Moreover, the gene expression of PAX-7 was analyzed over time, to verify its presence at cellular passages used for the experiments. As shown by Real-Time qPCR, we confirmed PAX-7 presence, but, as the passages increase, the gene expression of PAX-7 decreases, reducing the differentiating potential of cells (Fig. 2c). For that reason, we have limited the use of hSkMCs to passage 4.
Multipotentiality of hSkMCs
The multipotent evaluation of hSkMCs was assessed by the induction toward the adipogenic, osteogenic and myogenic phenotypes, using appropriate media described in “Materials and Methods” section.
Adipogenic differentiation was performed culturing the hSkMCs in AM for 7 days, and confirmed, using Oil Red O staining, by the multiple intracellular lipid-filled droplets accumulation and microscopic observations in brightfield. In contrast, control cells grown in GM for the same time did not show any formation of lipid droplets (Fig. 3a, b).
Osteogenic induction of hSkMCs was assessed with OM up to 15 days and observed monitoring the production of the mineralized calcium deposits, thanks to the fluorophore calcein added to the medium. Epifluorescence microscopic observations have shown calcein uptake in the calcium nodules after 15 days of osteogenic induction; in contrast, the control cells grown in GM for the same time did not show any deposition of calcium deposits (Fig. 3c, d).
Afterwards, the hSkMCs were differentiated toward the myogenic phenotype using DM for 9 days. During this period, cells started to approach one another, fusing with one another. Observations in phase contrast microscopy have revealed the presence of multinucleated elongated cells (containing from 3 to more than 8 nuclei) referable to myotubes (Fig. 3e, f).
In order to confirm the myogenic induction of hSkMCs, we have performed, using Real-Time qPCR, the analysis of the MRFs (MyoD-1, Myf-5, MRF-4, Myogenin), the main myogenic differentiation genes, Desmin and MHC, after cultivating cells in MM up to 9 days. The results have shown a significant increase in the expressions of these genes during myogenesis, except for Myf-5, with respect to the control in GM (Time 0), indicating that differentiation occurred (Fig. 6). Moreover, differentiation has been supported by the presence of significant increases in the gene expression of Desmin and MHC, which represent essential proteins for proper muscular structure and function (Fig. 4).

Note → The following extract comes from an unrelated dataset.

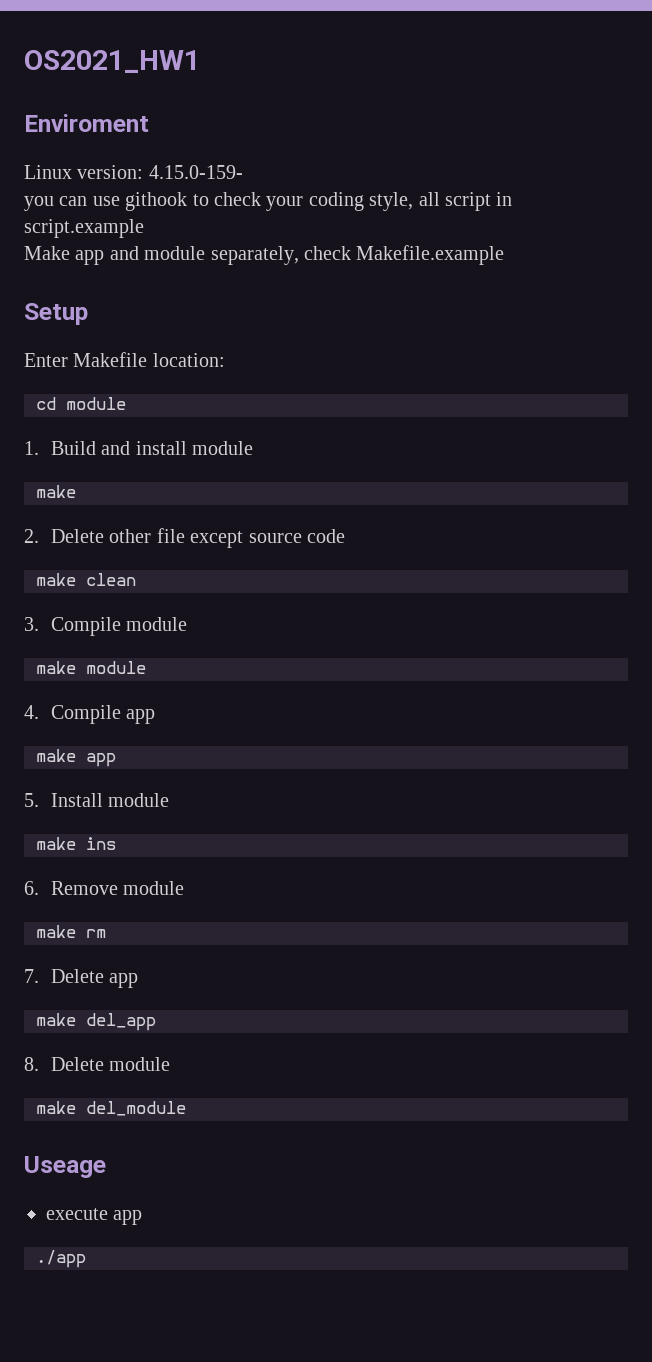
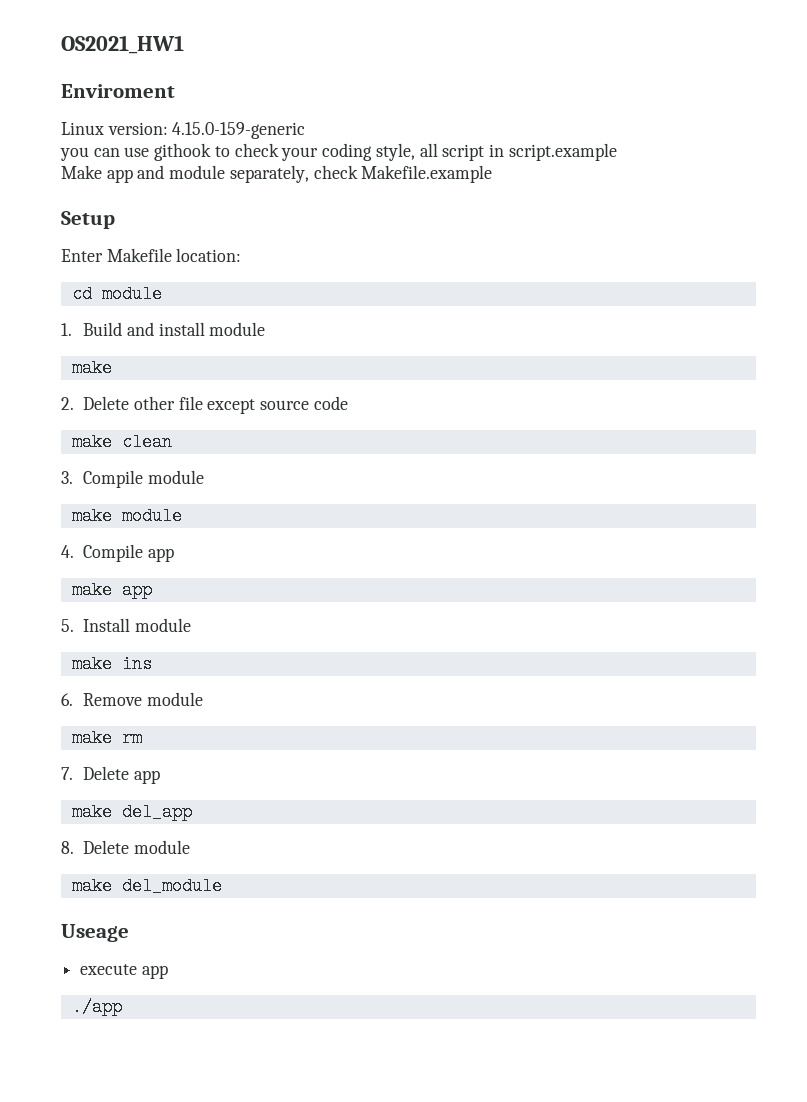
[148,165,243,179] 4.15.0-159- -> [172,122,306,139] 4.15.0-159-generic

In particular, MHC was assessed at different time points (T0, 3, 6, 9 days) in order to follow the effective myogenesis over time (Fig. 4f). Since MHC is one of the most important proteins in skeletal muscle, and it is essential for contraction and muscle movement, it was analyzed by immunofluorescence staining. The microscopic observation of hSkMCs after 9 days in MM has shown the presence of MHC, demonstrating the suitability of our in vitro myogenesis model (Fig. 5).
Gene Expression Analysis of Hormone Receptors in hSkMCs During In Vitro Myogenesis
The hSkMCs were differentiated using the MM and, after 9 days of induction, we analyzed the gene expression of the hormone receptors, in order to characterize the maturation and endocrine properties of the cellular model during myogenesis. In particular, we analyzed the following genes by Real-Time qPCR: VDR, TRα, TRβ, GCR, PTH-1R, IFG-1R, LRP-5, LRP-6 and Irisin.
The results of the hormone receptors analyzed have shown significant increases in gene expressions during cell differentiation with respect to the control group in growth medium, demonstrating the formation of the skeletal muscle as an endocrine apparatus during myogenesis (Fig. 6). Subsequently, the expression of Irisin, a hormone secreted by skeletal muscle, specifically suggests the development and maturation of new myofibers, since it represents a myokine secreted by mature endocrine tissue.